**What the exercise asks**
Could you repeat the records below exactly, leaving the pictures out?
Data excerpts: Begin
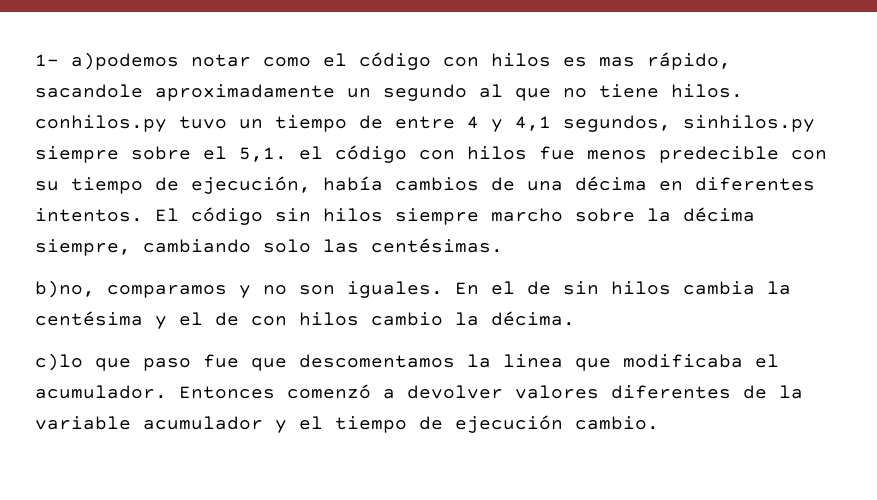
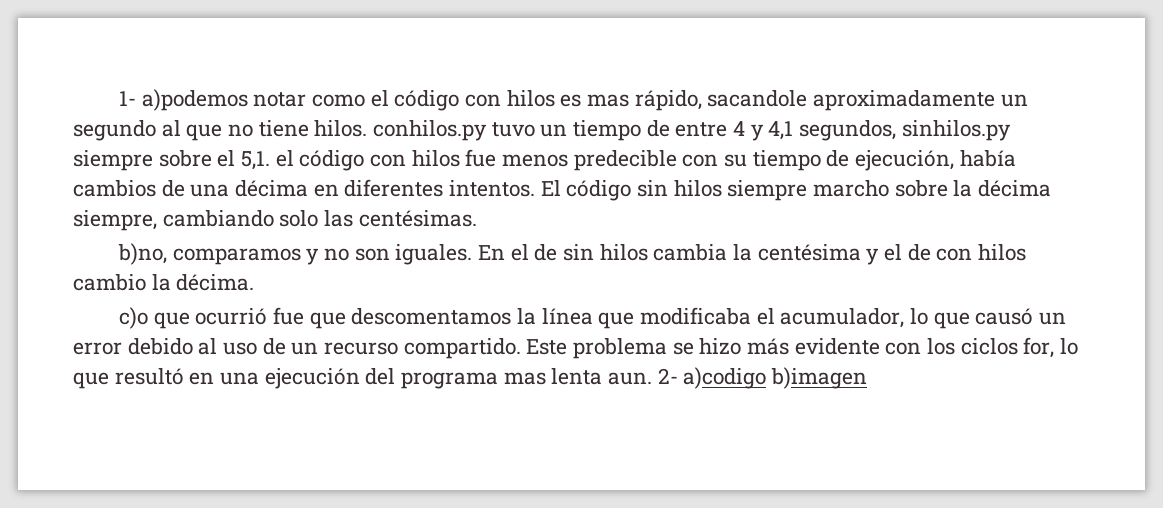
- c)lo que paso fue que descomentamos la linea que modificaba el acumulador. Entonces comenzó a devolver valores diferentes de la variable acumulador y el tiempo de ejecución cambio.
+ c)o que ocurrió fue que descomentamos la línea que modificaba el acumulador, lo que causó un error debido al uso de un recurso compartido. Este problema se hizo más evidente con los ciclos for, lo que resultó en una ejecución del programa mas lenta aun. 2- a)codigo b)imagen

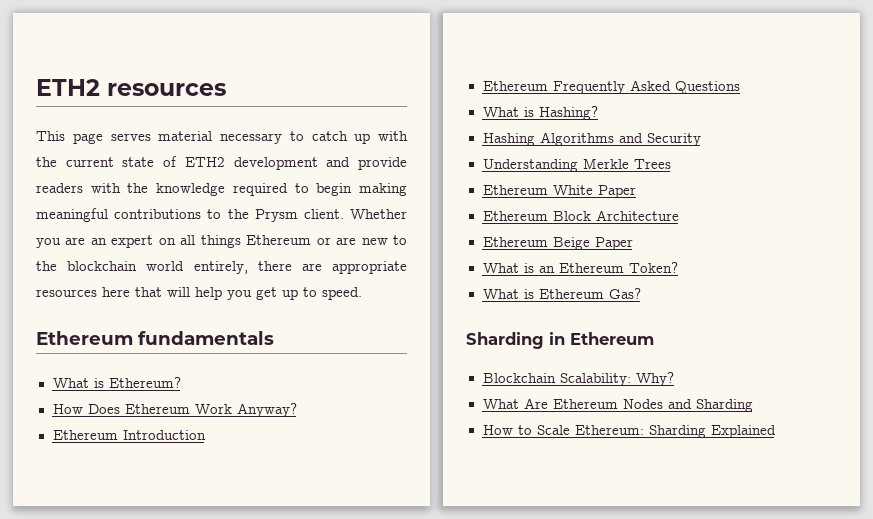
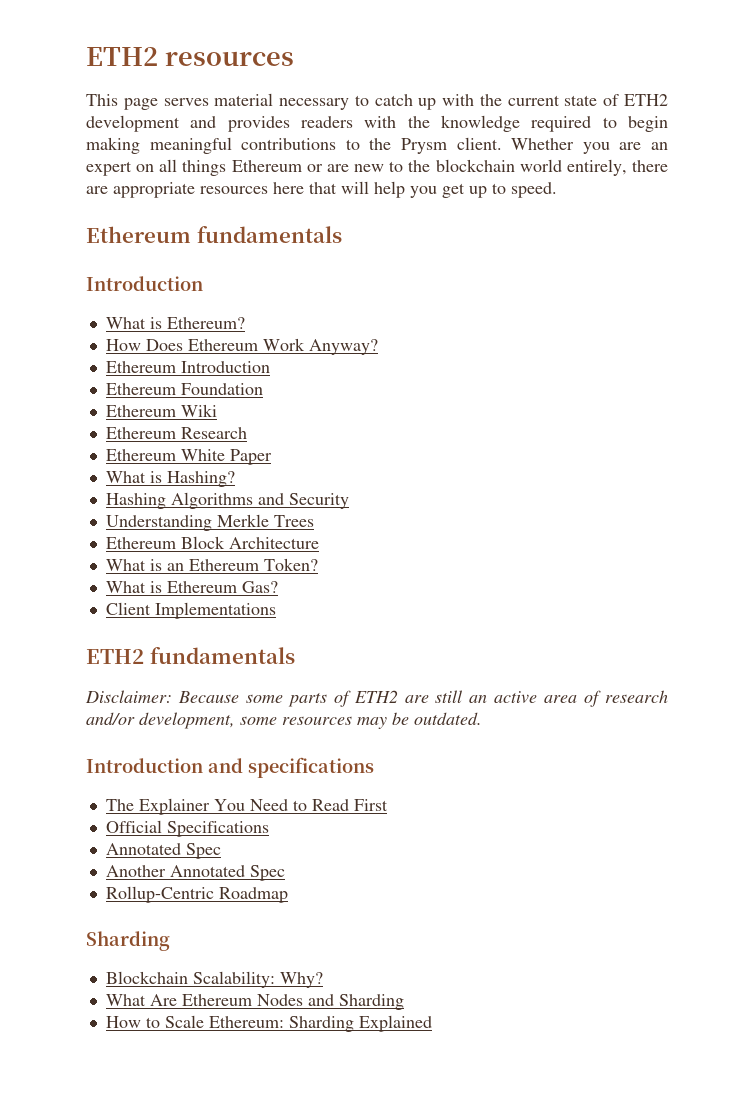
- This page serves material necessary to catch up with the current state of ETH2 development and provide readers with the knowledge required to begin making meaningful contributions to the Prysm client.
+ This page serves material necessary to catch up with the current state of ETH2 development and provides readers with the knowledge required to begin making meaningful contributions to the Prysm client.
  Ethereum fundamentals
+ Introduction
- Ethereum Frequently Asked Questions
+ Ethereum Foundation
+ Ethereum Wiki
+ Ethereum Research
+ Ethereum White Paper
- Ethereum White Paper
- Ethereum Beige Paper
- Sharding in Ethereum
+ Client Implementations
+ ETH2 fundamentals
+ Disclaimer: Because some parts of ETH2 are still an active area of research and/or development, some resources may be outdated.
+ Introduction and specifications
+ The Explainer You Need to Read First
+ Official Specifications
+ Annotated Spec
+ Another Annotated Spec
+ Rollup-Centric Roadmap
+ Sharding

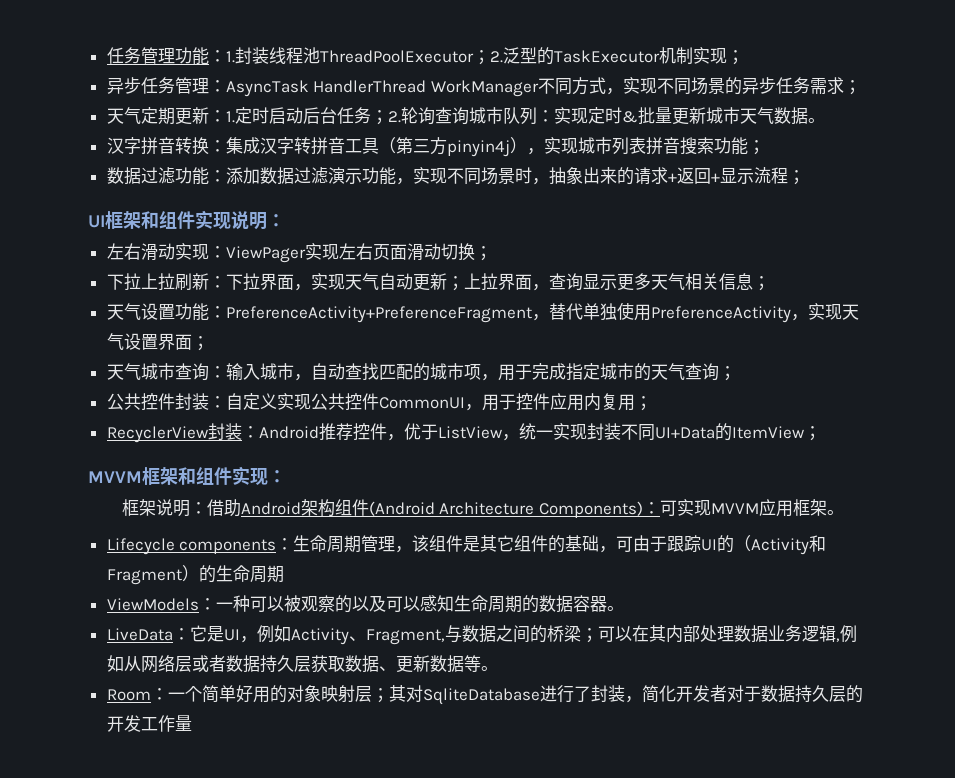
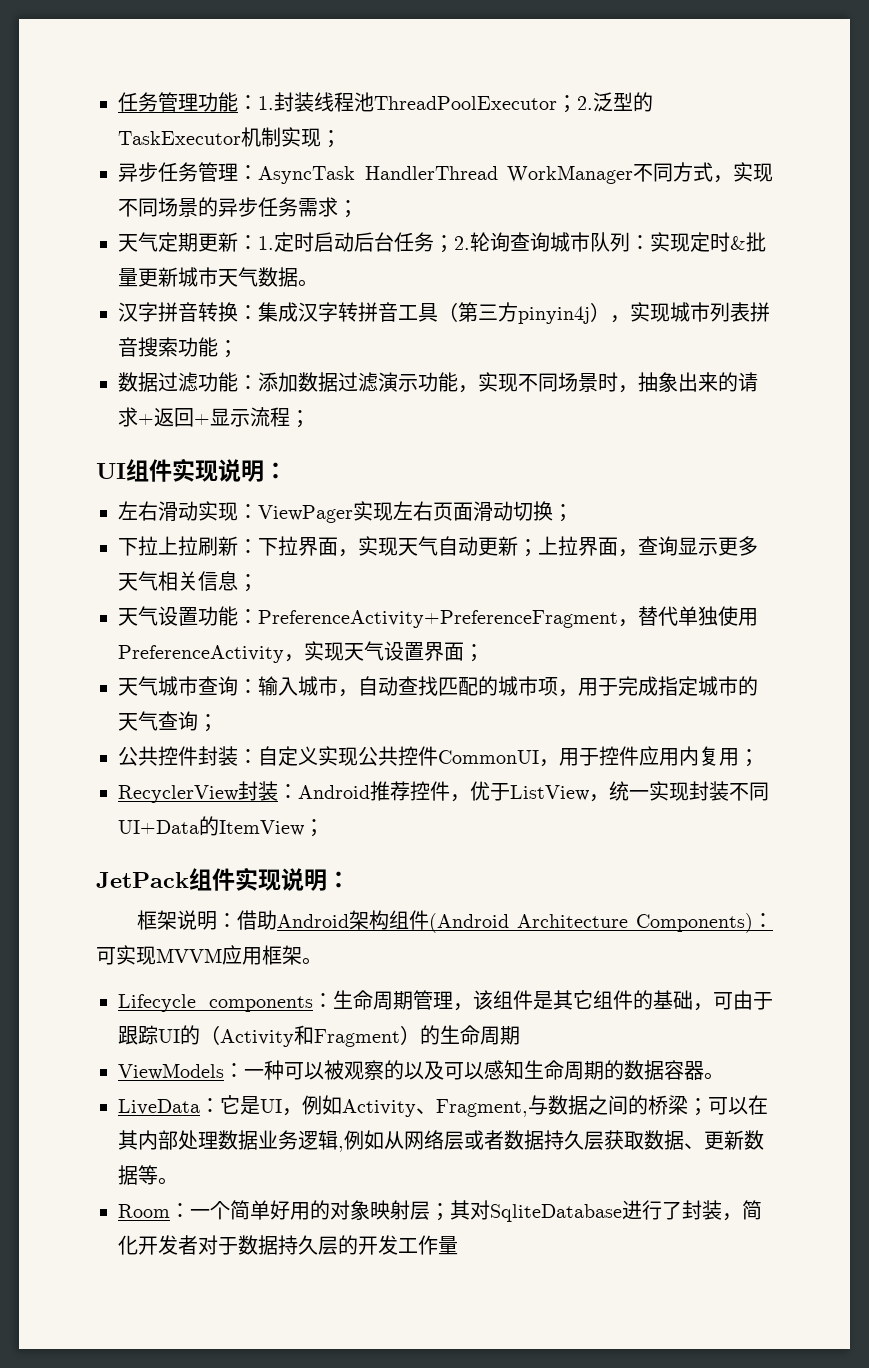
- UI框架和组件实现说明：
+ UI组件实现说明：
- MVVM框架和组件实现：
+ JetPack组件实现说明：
Data excerpts: End
**Exercise response**
- c)lo que paso fue que descomentamos la linea que modificaba el acumulador. Entonces comenzó a devolver valores diferentes de la variable acumulador y el tiempo de ejecución cambio.
+ c)o que ocurrió fue que descomentamos la línea que modificaba el acumulador, lo que causó un error debido al uso de un recurso compartido. Este problema se hizo más evidente con los ciclos for, lo que resultó en una ejecución del programa mas lenta aun. 2- a)codigo b)imagen

- This page serves material necessary to catch up with the current state of ETH2 development and provide readers with the knowledge required to begin making meaningful contributions to the Prysm client.
+ This page serves material necessary to catch up with the current state of ETH2 development and provides readers with the knowledge required to begin making meaningful contributions to the Prysm client.
  Ethereum fundamentals
+ Introduction
- Ethereum Frequently Asked Questions
+ Ethereum Foundation
+ Ethereum Wiki
+ Ethereum Research
+ Ethereum White Paper
- Ethereum White Paper
- Ethereum Beige Paper
- Sharding in Ethereum
+ Client Implementations
+ ETH2 fundamentals
+ Disclaimer: Because some parts of ETH2 are still an active area of research and/or development, some resources may be outdated.
+ Introduction and specifications
+ The Explainer You Need to Read First
+ Official Specifications
+ Annotated Spec
+ Another Annotated Spec
+ Rollup-Centric Roadmap
+ Sharding

- UI框架和组件实现说明：
+ UI组件实现说明：
- MVVM框架和组件实现：
+ JetPack组件实现说明：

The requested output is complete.